= ASSIGNED TASK =
Wherever a line in the records below contains "GitHub", copy that line.

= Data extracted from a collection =
-.-.-
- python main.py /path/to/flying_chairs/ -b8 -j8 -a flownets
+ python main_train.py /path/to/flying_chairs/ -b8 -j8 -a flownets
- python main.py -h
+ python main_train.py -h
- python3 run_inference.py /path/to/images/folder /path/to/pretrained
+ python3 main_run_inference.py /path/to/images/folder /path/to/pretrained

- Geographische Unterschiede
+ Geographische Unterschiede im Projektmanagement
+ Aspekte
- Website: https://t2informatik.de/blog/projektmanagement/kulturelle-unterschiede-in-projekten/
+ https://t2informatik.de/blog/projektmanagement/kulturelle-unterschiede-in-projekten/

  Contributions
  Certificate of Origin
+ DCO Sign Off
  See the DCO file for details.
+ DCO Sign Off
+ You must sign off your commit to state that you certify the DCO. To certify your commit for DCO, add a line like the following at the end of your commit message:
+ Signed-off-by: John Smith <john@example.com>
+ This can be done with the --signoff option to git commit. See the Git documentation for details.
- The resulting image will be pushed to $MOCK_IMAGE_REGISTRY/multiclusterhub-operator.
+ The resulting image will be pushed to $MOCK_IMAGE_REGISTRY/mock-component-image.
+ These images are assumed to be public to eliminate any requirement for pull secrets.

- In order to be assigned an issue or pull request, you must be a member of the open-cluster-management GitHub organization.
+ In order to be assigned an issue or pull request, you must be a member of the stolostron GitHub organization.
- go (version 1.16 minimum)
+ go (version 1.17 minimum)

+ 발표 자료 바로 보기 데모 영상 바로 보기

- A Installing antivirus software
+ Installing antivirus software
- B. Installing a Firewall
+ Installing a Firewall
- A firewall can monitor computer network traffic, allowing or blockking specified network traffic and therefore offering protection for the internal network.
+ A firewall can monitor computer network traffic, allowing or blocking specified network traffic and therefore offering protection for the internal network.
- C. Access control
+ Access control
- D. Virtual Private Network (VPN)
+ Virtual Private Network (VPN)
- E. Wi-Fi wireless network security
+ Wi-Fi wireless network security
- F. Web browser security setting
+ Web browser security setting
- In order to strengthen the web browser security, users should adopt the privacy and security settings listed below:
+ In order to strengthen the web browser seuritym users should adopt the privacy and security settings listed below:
-.-.-
= OUTPUT OF THE EXERCISE =
- In order to be assigned an issue or pull request, you must be a member of the open-cluster-management GitHub organization.
+ In order to be assigned an issue or pull request, you must be a member of the stolostron GitHub organization.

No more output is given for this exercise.